Before-and-after change records:
· · · · ·
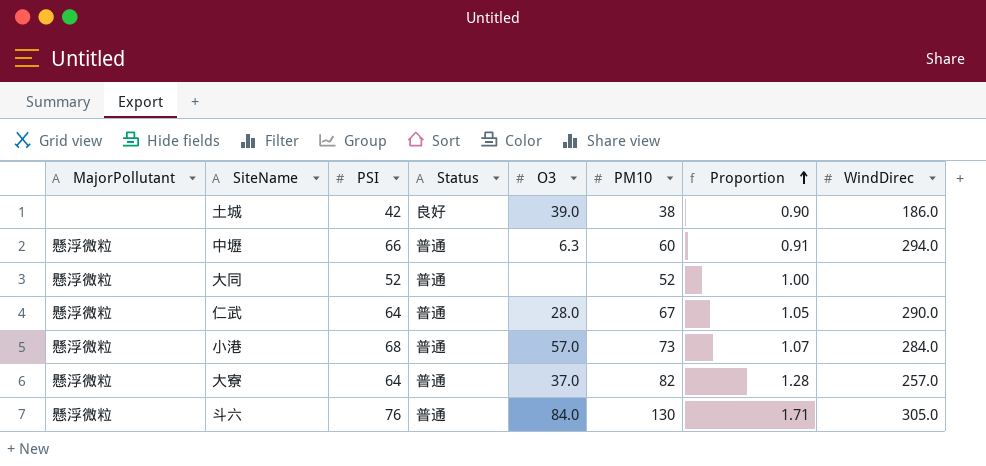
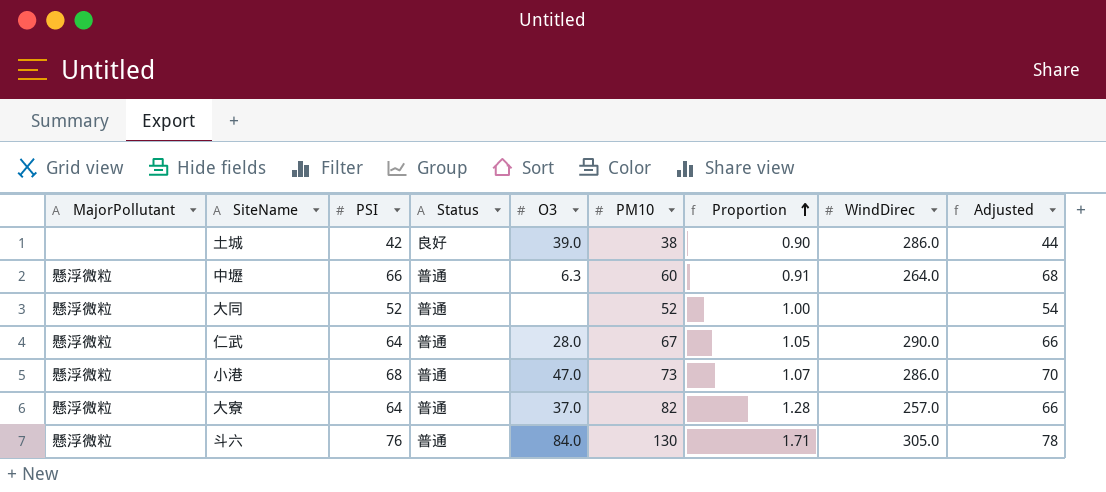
column Adjusted | formula: none -> [PSI] + 2
土城 | WindDirec: 186.0 -> 286.0
中壢 | WindDirec: 294.0 -> 264.0
小港 | O3: 57.0 -> 47.0
小港 | WindDirec: 284.0 -> 286.0

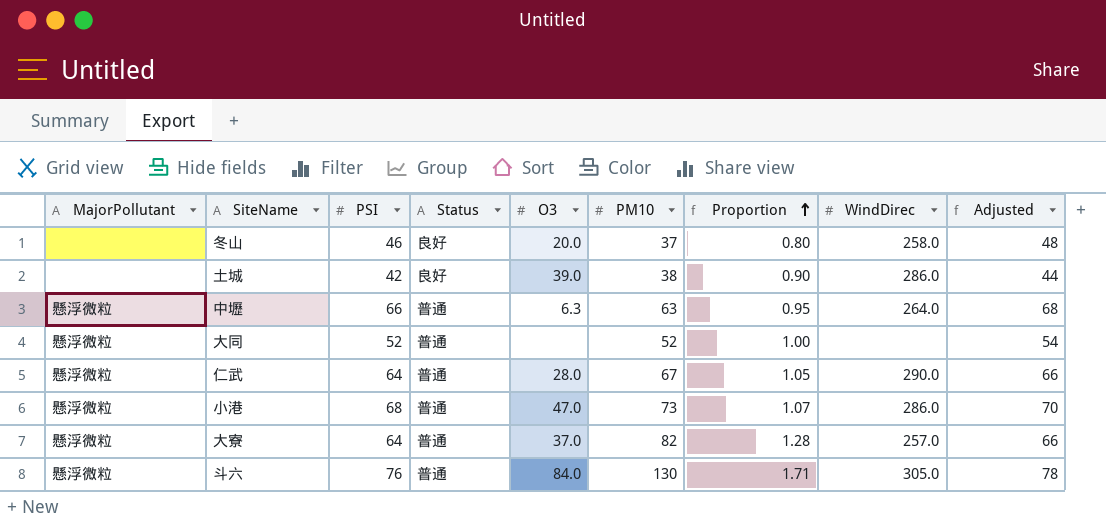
row 冬山: none -> none | 46 | 良好 | 20.0 | 37 | 0.80 | 258.0 | 48
中壢 | PM10: 60 -> 63
中壢 | Proportion: 0.91 -> 0.95

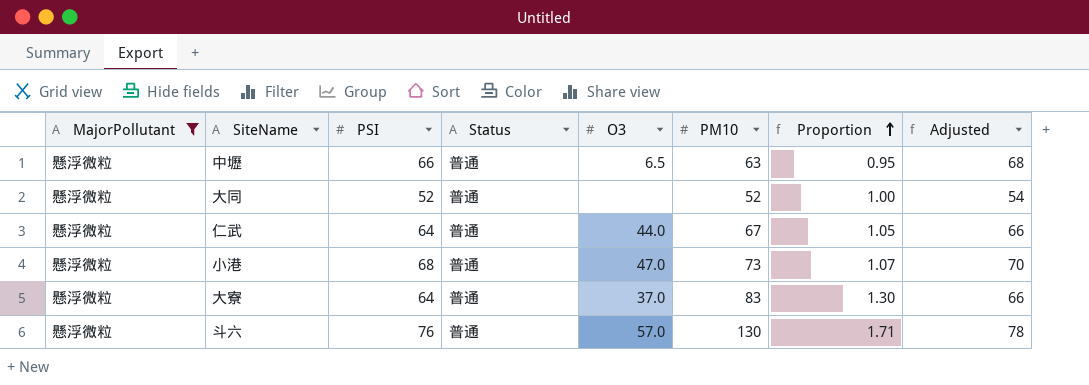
filter: none -> MajorPollutant = 懸浮微粒
column WindDirec | position: 8 -> none
中壢 | O3: 6.3 -> 6.5
仁武 | O3: 28.0 -> 44.0
大寮 | PM10: 82 -> 83
大寮 | Proportion: 1.28 -> 1.30
斗六 | O3: 84.0 -> 57.0

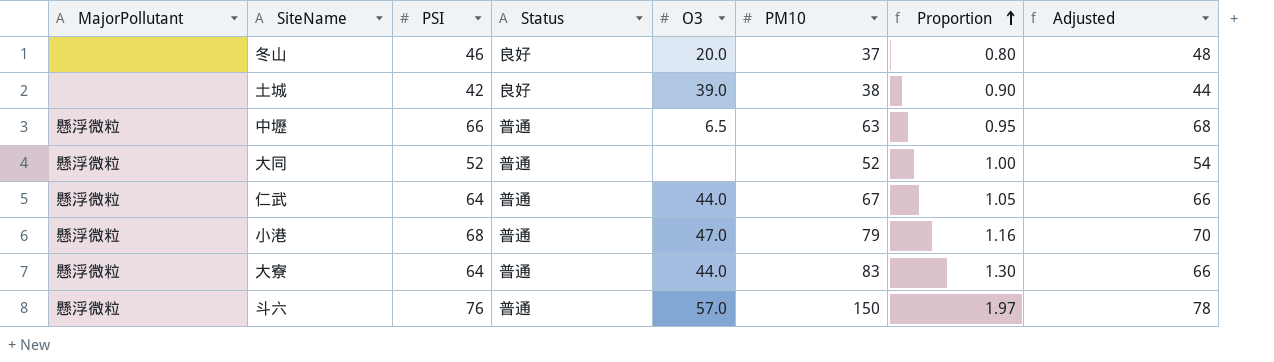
filter: MajorPollutant = 懸浮微粒 -> none
小港 | PM10: 73 -> 79
小港 | Proportion: 1.07 -> 1.16
大寮 | O3: 37.0 -> 44.0
斗六 | PM10: 130 -> 150
斗六 | Proportion: 1.71 -> 1.97

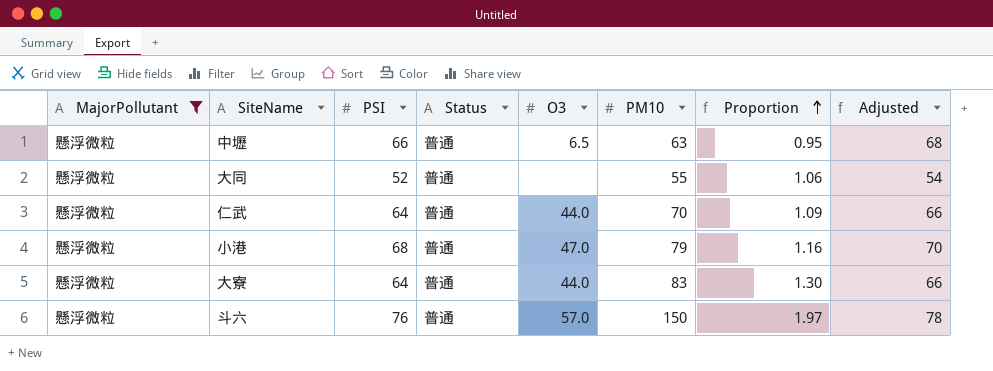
filter: none -> MajorPollutant = 懸浮微粒
大同 | PM10: 52 -> 55
大同 | Proportion: 1.00 -> 1.06
仁武 | PM10: 67 -> 70
仁武 | Proportion: 1.05 -> 1.09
· · · · ·
= WHAT YOU WILL DO =
Line count for "WindDirec": report how many lines in the data above include it, with no other words.

= SOLUTION TO THIS TASK =
4